Exercise requirements :: All lines ahead of the one containing "(458, 447) none" are to be left out; that line and each one after it, through the end of the records below, are to be duplicated exactly.

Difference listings
────────────────────────────────────────
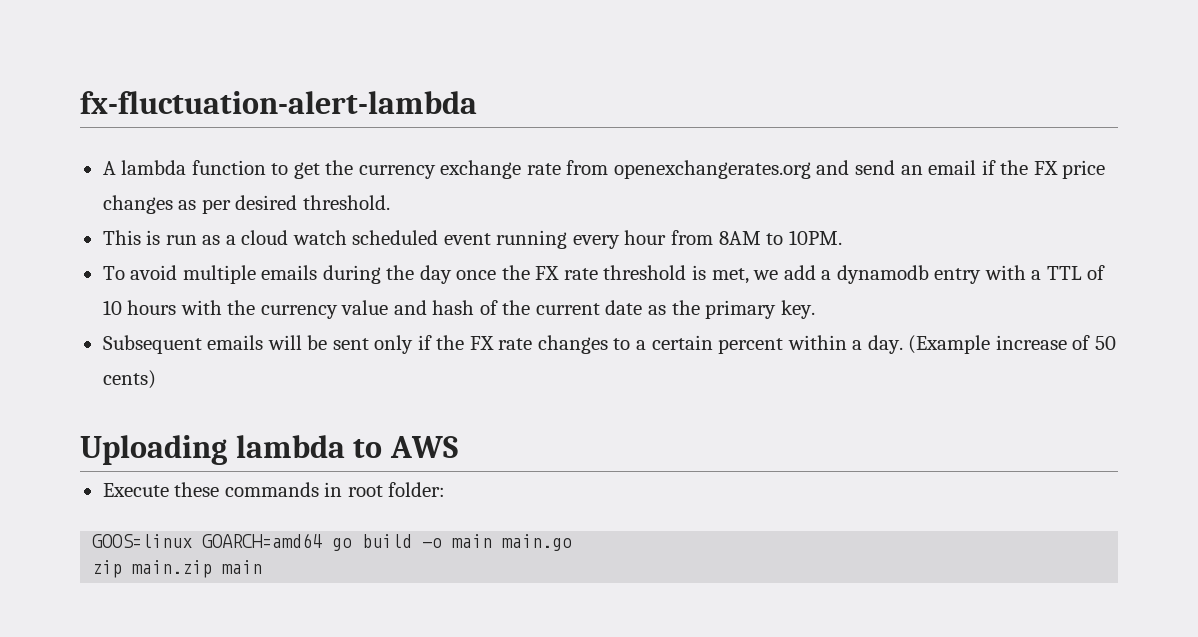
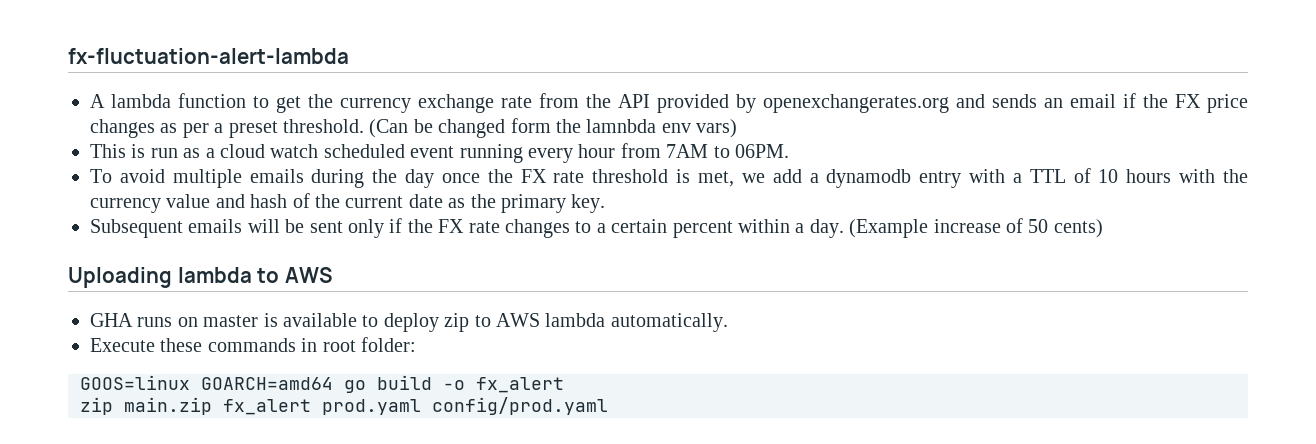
(609, 167) none -> [586,94,756,113] the API provided by
[854,160,895,175] send -> [992,94,1037,108] sends
[235,195,298,210] desired -> [214,121,278,138] a preset
(390, 202) none -> [369,118,738,138] (Can be changed form the lamnbda env vars)
[718,230,842,245] 8AM to 10PM. -> [666,144,789,158] 7AM to 06PM.
(458, 447) none -> [90,313,728,332] // GHA runs on master is available to deploy zip to AWS lambda automatically.
[452,534,573,551] main main.go -> [476,377,564,393] fx_alert
[222,560,263,574] main -> [223,397,608,415] fx_alert prod.yaml config/prod.yaml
────────────────────────────────────────
Answer to the exercise ::
(458, 447) none -> [90,313,728,332] // GHA runs on master is available to deploy zip to AWS lambda automatically.
[452,534,573,551] main main.go -> [476,377,564,393] fx_alert
[222,560,263,574] main -> [223,397,608,415] fx_alert prod.yaml config/prod.yaml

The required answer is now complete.